Chieftess, J. tells stories like that of his neighborhood when he was a kid--all the moms looking out for the kids. Our block is like that now. Lucky us!

Hi Greensboro! Nice to see you. September 14th does seem late, doesn't it? I hope these kids take advantage.

Hi Melanie! You know how to let your imagination work, and I'll bet your kids are learning to use theirs to the hilt.

Pasadena Adjacent said...

Oh, I like this photo very much.

Sarah said...

So you had a colorful childhood Petrea! mine was not as well as you but not as worse as todays kids!
So happy that I can see your photos again. I bought a VPN account :))

Gina said...

@Latino Heritage is right. Children don't *have* to be so scheduled. It is a choice.

I want to make sure our kids enjoy being kids (and we get to enjoy being their parents - I don't particularly enjoy being a chauffeur). This past year I started letting our 3 year old hang out in our (fenced and gated) back yard by himself if he wanted to (while I was cooking or dealing with the baby). He has a blast out there by himself. I hear him "fighting" with monsters and building "nests" out of branches. One of the best moments was when I went out to ask him if he wanted a snack; he pointed at our blackberries and said, "I already had one!" Sort of a "free-range" philosophy to raising kids.

Petrea said...

Thank you, PA.

Hi Sarah! Good for you.
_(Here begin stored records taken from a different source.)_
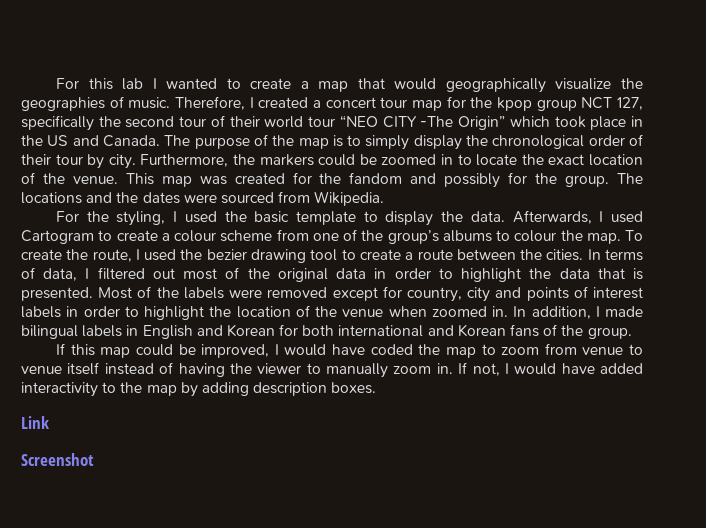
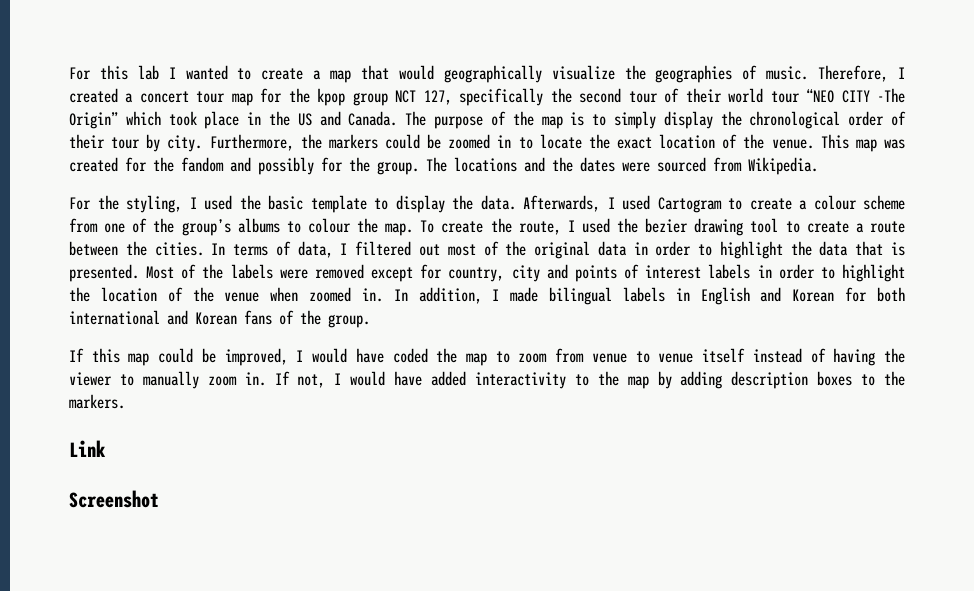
- If not, I would have added interactivity to the map by adding description boxes.
+ If not, I would have added interactivity to the map by adding description boxes to the markers.

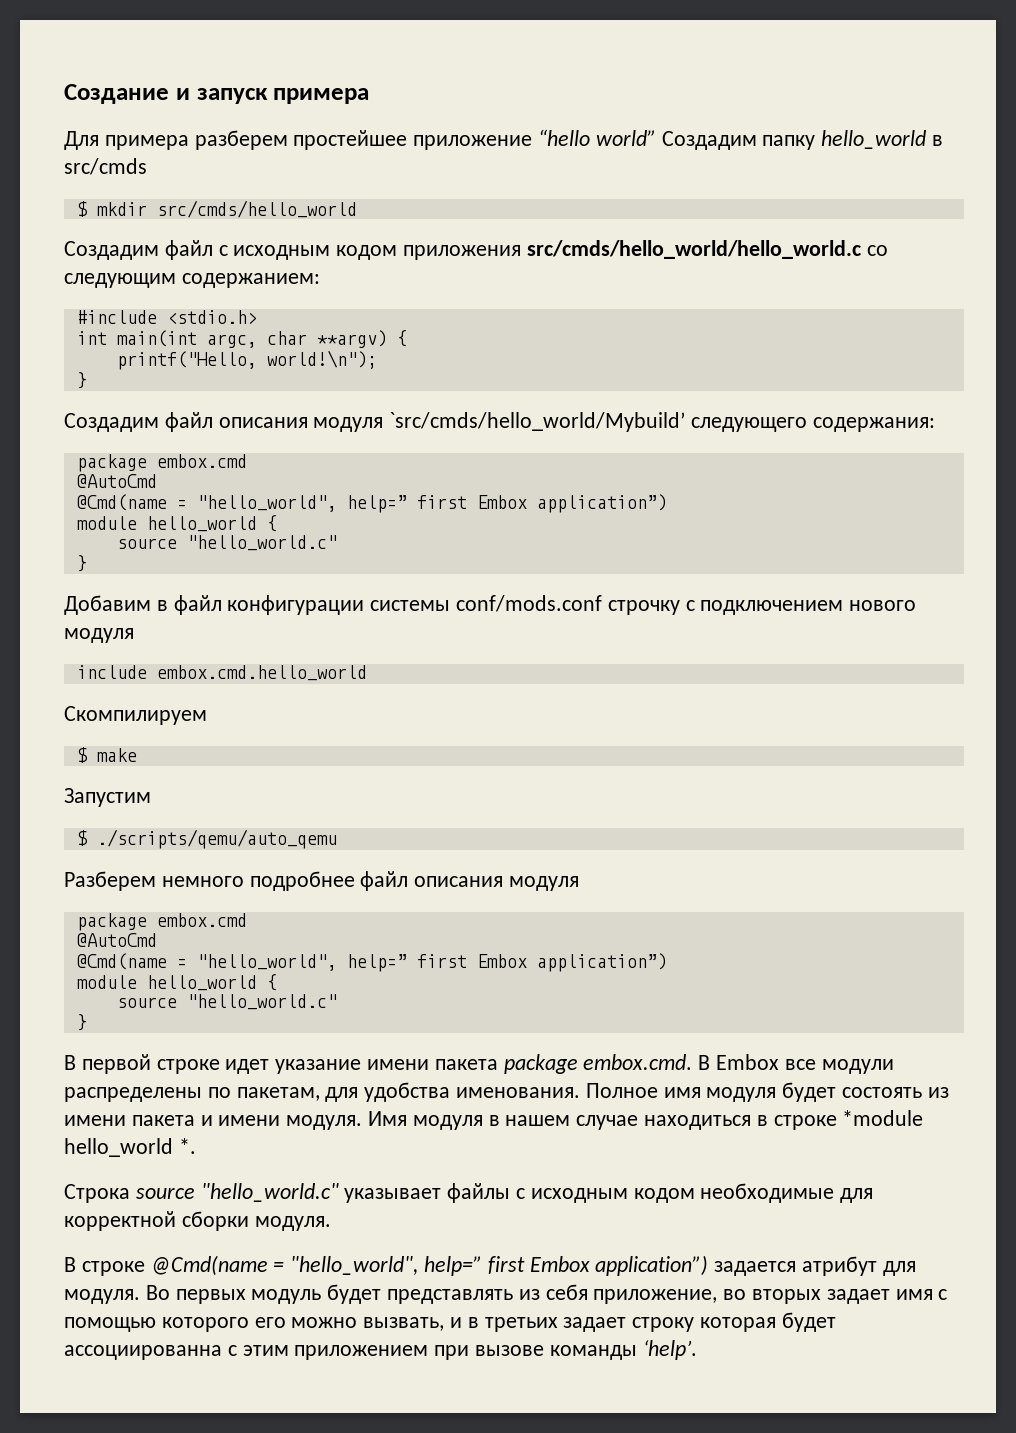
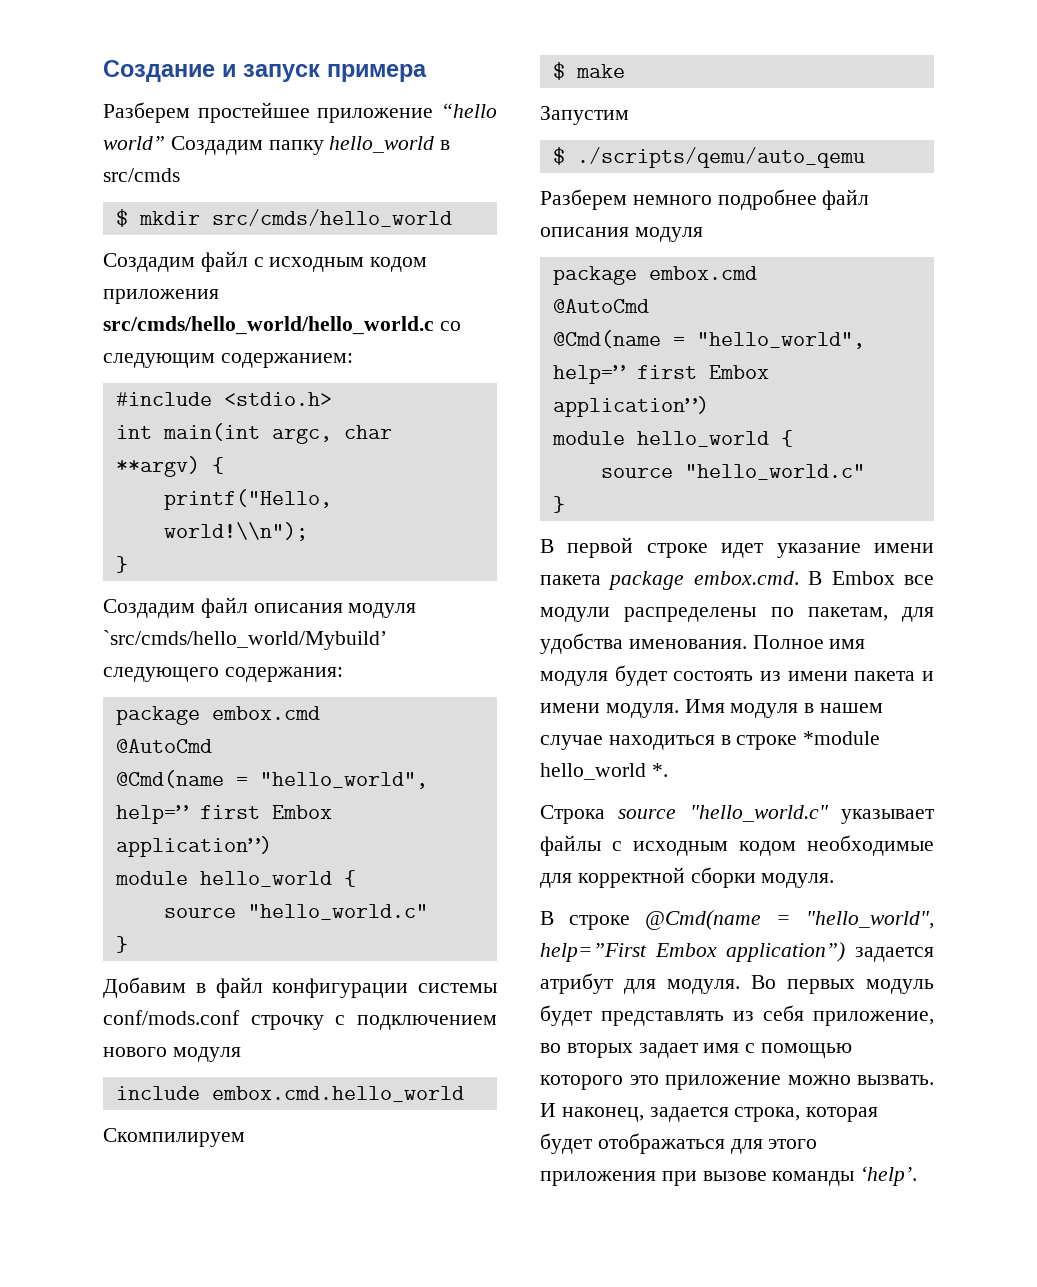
- Для примера разберем простейшее приложение “hello world” Создадим папку hello_world в src/cmds
+ Разберем простейшее приложение “hello world” Создадим папку hello_world в src/cmds
- printf("Hello, world!\n");
+ printf("Hello, world!\\n");
- В строке @Cmd(name = "hello_world", help=” first Embox application”) задается атрибут для модуля.
+ В строке @Cmd(name = "hello_world", help=”First Embox application”) задается атрибут для модуля.
- Во первых модуль будет представлять из себя приложение, во вторых задает имя с помощью которого его можно вызвать, и в третьих задает строку которая будет ассоциированна с этим приложением при вызове команды ‘help’.
+ Во первых модуль будет представлять из себя приложение, во вторых задает имя с помощью которого это приложение можно вызвать. И наконец, задается строка, которая будет отображаться для этого приложения при вызове команды ‘help’.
I'm glad you can surf the web again, the way you want to.

That's a sweet story, Gina, and it shows how kids will use their imaginations to explore their world if we allow them the space.

TheChieftess said...

My hat's off to you Gina!!! You're a rarity these days!!!

Susan Campisi said...

What a wonderful image - riding your horse to the candy store. I grew up in the suburbs so I didn't experience all the rural gifts. Still, summer was spent at the beach and riding my bicycle and playing tag into the evening with fireflies keeping us company. I heard fireflies are dying off. It really is a different world.